En aquel tiempo, Jesús, alzando los ojos hacia sus discípulos, decía: Bienaventurados los pobres, porque vuestro es el Reino de Dios. Bienaventurados los que tenéis hambre ahora, porque seréis saciados. Bienaventurados los que lloráis ahora, porque reiréis. Bienaventurados seréis cuando los hombres os odien, cuando os expulsen, os injurien y proscriban vuestro nombre como malo, por causa del Hijo del hombre. Alegraos ese día y saltad de gozo, que vuestra recompensa será grande en el cielo. Pues de ese modo trataban sus padres a los profetas. Pero ¡ay de vosotros, los ricos!, porque habéis recibido vuestro consuelo. ¡Ay de vosotros, los que ahora estáis hartos!, porque tendréis hambre. ¡Ay de los que reís ahora!, porque tendréis aflicción y llanto. ¡Ay cuando todos los hombres hablen bien de vosotros!, pues de ese modo trataban sus padres a los falsos profetas.
REFLEXION
El mensaje cristiano es desconcertante. ¿Cómo dice Jesús que son más felices los pobres, los hambrientos, los que lloran y los que son odiados? ¿Acaso no es mejor ser rico, comer bien, reír y tener buena fama?

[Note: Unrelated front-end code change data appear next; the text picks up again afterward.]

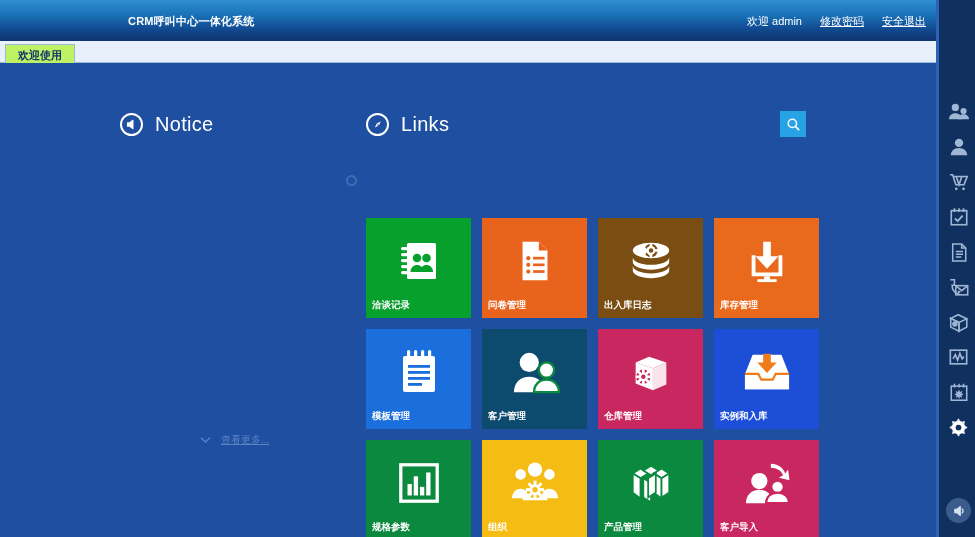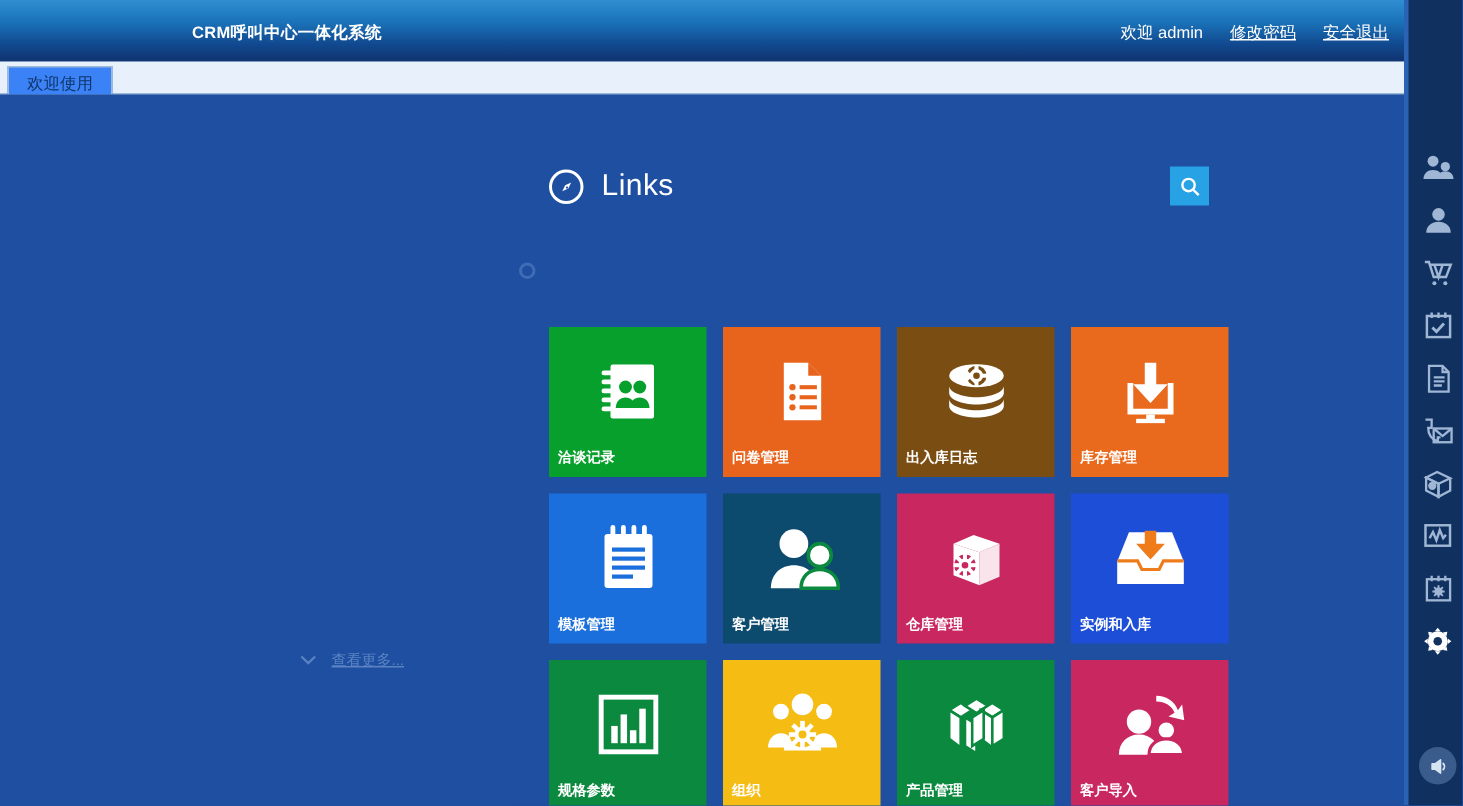--- a/index.html
+++ b/index.html
@@ -29,22 +29,22 @@
   .header-right a { color: #ffffff; text-decoration: underline; font-size: 11px; }
 
   
   .tabstrip {
     position: absolute; left: 0; top: 41px; width: 936px; height: 22px;
     background: #e8f1fb; border-bottom: 1px solid #9cb9d8;
   }
   .tab {
     position: absolute; left: 5px; top: 3px; height: 19px;
     padding: 3px 12px 0 12px;
-    background: #3b82f6; border: 1px solid #9cb9d8; border-bottom: none;
-    font-size: 11px; color: #11366b; font-weight: normal;
+    background: #bef264; border: 1px solid #9cb9d8; border-bottom: none;
+    font-size: 11px; color: #11366b; font-weight: bold;
   }
 
   
   .canvas {
     position: absolute; left: 0; top: 63px; width: 936px; height: 474px;
     background: #1f4fa0;
   }
 
   
   .notice-panel { position: absolute; left: 120px; top: 50px; width: 220px; height: 400px; }
@@ -131,20 +131,28 @@
     </div>
   </div>
 
   <div class="tabstrip">
     <div class="tab">欢迎使用</div>
   </div>
 
   <div class="canvas">
 
     <div class="notice-panel">
+      <div class="panel-head">
+        <span class="circ-icon">
+          <svg width="13" height="13" viewBox="0 0 16 16" fill="currentColor">
+            <path d="M9.5 2.2 5.4 5.3H3.0a.6.6 0 0 0-.6.6v4.2c0 .33.27.6.6.6h2.4l4.1 3.1c.4.3.95.02.95-.48V2.68c0-.5-.55-.78-.95-.48z"></path>
+          </svg>
+        </span>
+        <span class="panel-title">Notice</span>
+      </div>
       <div class="notice-more">
         <span>
           <svg width="11" height="8" viewBox="0 0 12 8" fill="none" stroke="currentColor" stroke-width="1.6">
             <path d="M1 1.5 6 6.3 11 1.5"></path>
           </svg>
         </span>
         <a href="#">查看更多...</a>
       </div>
       <div class="spinner-dot"></div>
     </div>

Las Bienaventuranzas nos dicen que es preferible ser pobre que apegarse a los bienes materiales. Porque sólo un corazón desprendido puede llenarse de Dios. El que tiene su corazón lleno de cosas, ¿dónde puede albergar a Dios? ¿Le quedará algún hueco para El? Podemos inspirarnos en las Bienaventuranzas para hacernos un programa de vida para este curso que comienza. El primer objetivo será despegarse cada día, poco a poco, de algo superfluo. Para eso hay que ponerse metas: cada semana, cada mes, etc. El segundo objetivo es el del “hambre espiritual”, el hambre de Dios. Vamos a cultivar nuestro espíritu con unos minutos de oración al día, con lecturas provechosas, con la cercanía a los sacramentos, procurando que en nuestra casa desaparezca el ruido y haya más silencio. El tercer propósito se refiere a los sacrificios. Hay que aprender a sobrellevarlos con elegancia, ofreciéndolos a Jesús como Él ofreció su cruz por nosotros. Y por último, tomando la cuarta Bienaventuranza, hay que lograr vivir cristianamente, con coherencia, dando testimonio aunque otros nos miren mal. Hagamos todas estas cosas con alegría, sabiendo que la recompensa será grande en el cielo.